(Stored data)
___
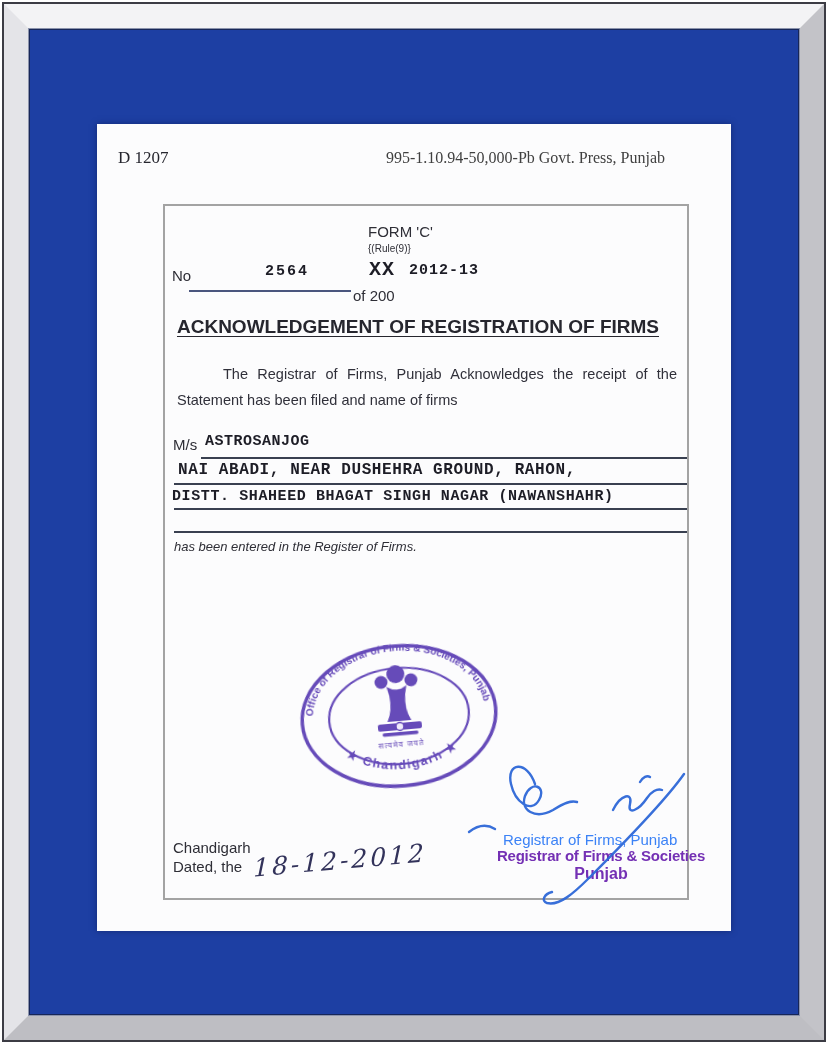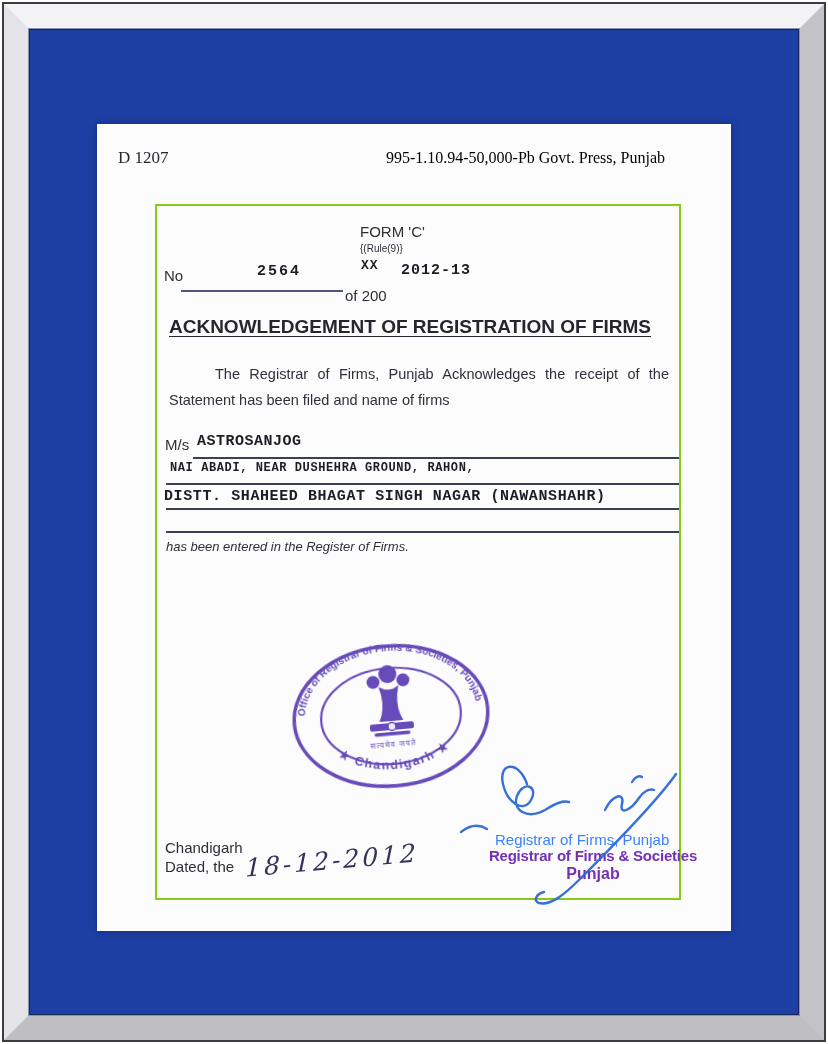--- a/index.html
+++ b/index.html
@@ -21,7 +21,7 @@
   .mono{font-family:"Liberation Mono",monospace;font-weight:700;color:#1d1d26;}
   .abs{position:absolute;}
   .doc-number{left:21px;top:24px;font-size:17px;color:#26262e;}
-  .press-line{right:66px;top:25px;font-size:16px;color:#000000;}
+  .press-line{right:66px;top:25px;font-size:16px;color:#404040;}
   
   .form-box{position:absolute;left:58px;top:80px;width:522px;height:692px;
             border:2px solid #84cc16;color:#2e2e36;}

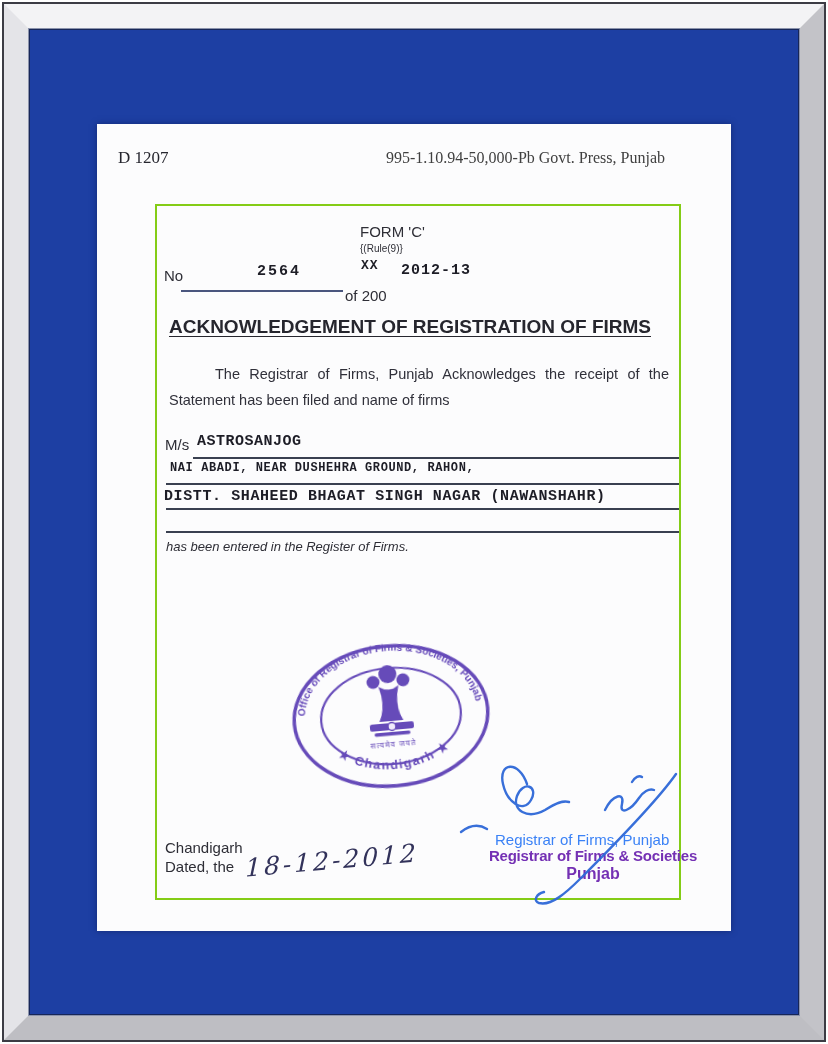--- a/index.html
+++ b/index.html
@@ -23,8 +23,8 @@
   .doc-number{left:21px;top:24px;font-size:17px;color:#26262e;}
   .press-line{right:66px;top:25px;font-size:16px;color:#404040;}
   
-  .form-box{position:absolute;left:58px;top:80px;width:522px;height:692px;
-            border:2px solid #84cc16;color:#2e2e36;}
+  .form-box{position:absolute;left:66px;top:80px;width:522px;height:692px;
+            border:2px solid #a3a3a3;color:#2e2e36;}
   .form-title{left:203px;top:17px;font-size:15px;}
   .form-rule{left:203px;top:37px;font-size:10px;}
   .no-label{left:7px;top:61px;font-size:15px;}

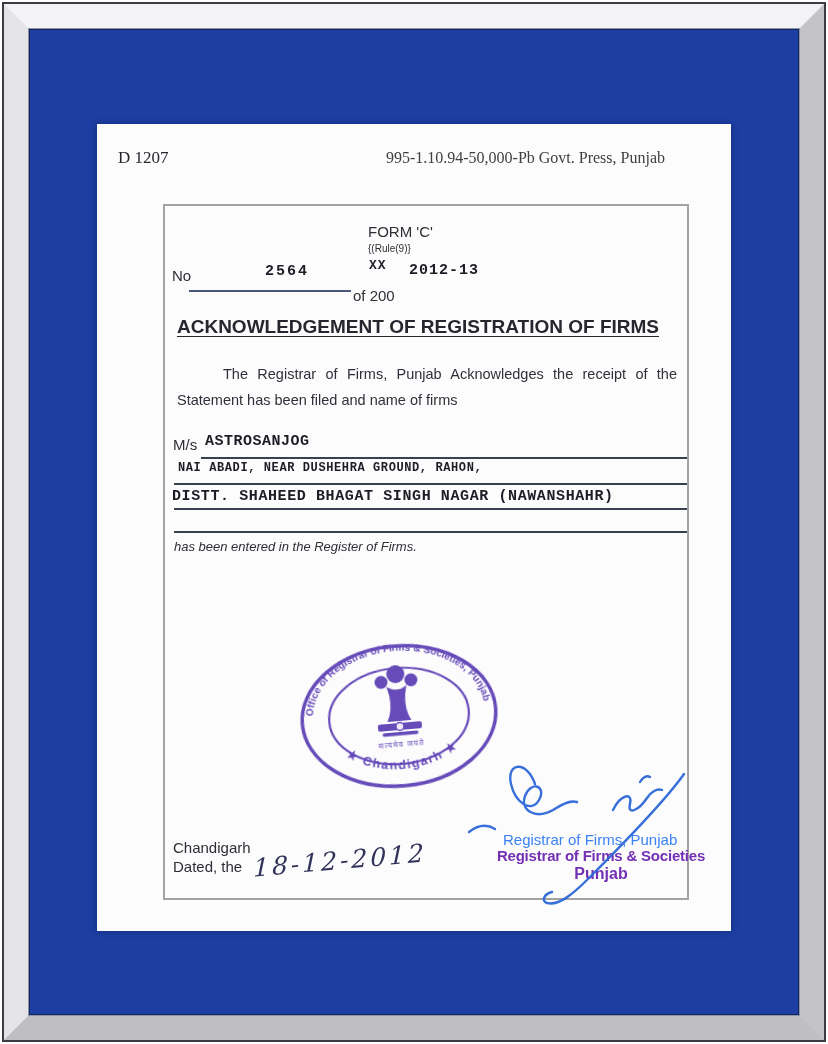--- a/index.html
+++ b/index.html
@@ -31,7 +31,7 @@
   .no-underline{left:24px;top:84px;width:162px;border-top:2px solid #4a567e;height:0;}
   .no-value{left:100px;top:57px;font-size:15px;letter-spacing:2px;}
   .of-label{left:188px;top:61px;font-size:15px;margin-top:20px;}
-  .xx-mark{left:204px;top:52px;font-size:13px;letter-spacing:1px;}
+  .xx-mark{left:204px;top:52px;font-size:20px;letter-spacing:1px;}
   .year-value{left:244px;top:56px;font-size:15px;letter-spacing:1px;}
   .heading{left:0;top:110px;width:100%;text-align:center;font-weight:bold;font-size:19px;
            text-decoration:underline;text-underline-offset:3px;transform:translateX(-8px);

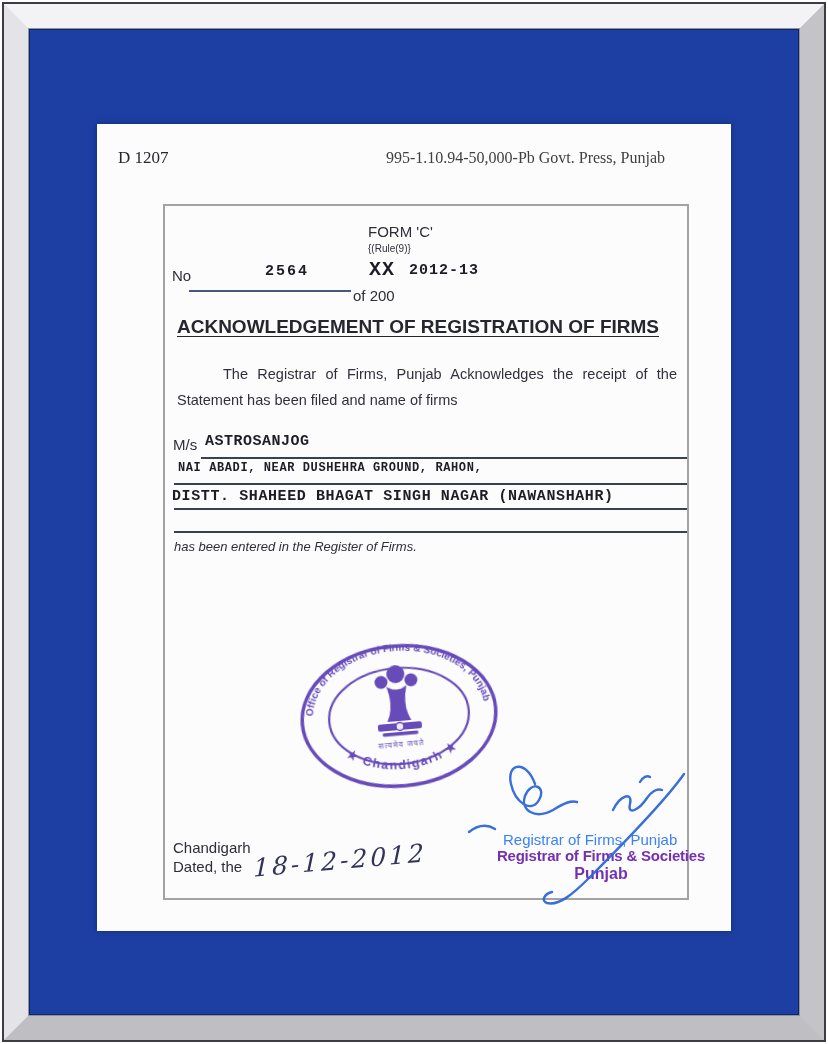--- a/index.html
+++ b/index.html
@@ -46,7 +46,7 @@
   .u2{left:9px;top:277px;width:513px;}
   .u3{left:9px;top:302px;width:513px;}
   .u4{left:9px;top:325px;width:513px;}
-  .addr1{left:13px;top:255px;font-size:12px;letter-spacing:0.6px;}
+  .addr1{left:13px;top:255px;font-size:16px;letter-spacing:0.6px;}
   .addr2{left:7px;top:282px;font-size:15px;letter-spacing:0.6px;font-family:Liberation Mono, monospace;}
   .entered-line{left:9px;top:333px;font-size:13px;font-style:italic;}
___
▸ **Directions**:
Would you copy each line above exactly as given, dropping any images?

▸ **Solved problem**:
--- a/index.html
+++ b/index.html
@@ -21,7 +21,7 @@
   .mono{font-family:"Liberation Mono",monospace;font-weight:700;color:#1d1d26;}
   .abs{position:absolute;}
   .doc-number{left:21px;top:24px;font-size:17px;color:#26262e;}
-  .press-line{right:66px;top:25px;font-size:16px;color:#000000;}
+  .press-line{right:66px;top:25px;font-size:16px;color:#404040;}
   
   .form-box{position:absolute;left:58px;top:80px;width:522px;height:692px;
             border:2px solid #84cc16;color:#2e2e36;}

--- a/index.html
+++ b/index.html
@@ -23,8 +23,8 @@
   .doc-number{left:21px;top:24px;font-size:17px;color:#26262e;}
   .press-line{right:66px;top:25px;font-size:16px;color:#404040;}
   
-  .form-box{position:absolute;left:58px;top:80px;width:522px;height:692px;
-            border:2px solid #84cc16;color:#2e2e36;}
+  .form-box{position:absolute;left:66px;top:80px;width:522px;height:692px;
+            border:2px solid #a3a3a3;color:#2e2e36;}
   .form-title{left:203px;top:17px;font-size:15px;}
   .form-rule{left:203px;top:37px;font-size:10px;}
   .no-label{left:7px;top:61px;font-size:15px;}

--- a/index.html
+++ b/index.html
@@ -31,7 +31,7 @@
   .no-underline{left:24px;top:84px;width:162px;border-top:2px solid #4a567e;height:0;}
   .no-value{left:100px;top:57px;font-size:15px;letter-spacing:2px;}
   .of-label{left:188px;top:61px;font-size:15px;margin-top:20px;}
-  .xx-mark{left:204px;top:52px;font-size:13px;letter-spacing:1px;}
+  .xx-mark{left:204px;top:52px;font-size:20px;letter-spacing:1px;}
   .year-value{left:244px;top:56px;font-size:15px;letter-spacing:1px;}
   .heading{left:0;top:110px;width:100%;text-align:center;font-weight:bold;font-size:19px;
            text-decoration:underline;text-underline-offset:3px;transform:translateX(-8px);

--- a/index.html
+++ b/index.html
@@ -46,7 +46,7 @@
   .u2{left:9px;top:277px;width:513px;}
   .u3{left:9px;top:302px;width:513px;}
   .u4{left:9px;top:325px;width:513px;}
-  .addr1{left:13px;top:255px;font-size:12px;letter-spacing:0.6px;}
+  .addr1{left:13px;top:255px;font-size:16px;letter-spacing:0.6px;}
   .addr2{left:7px;top:282px;font-size:15px;letter-spacing:0.6px;font-family:Liberation Mono, monospace;}
   .entered-line{left:9px;top:333px;font-size:13px;font-style:italic;}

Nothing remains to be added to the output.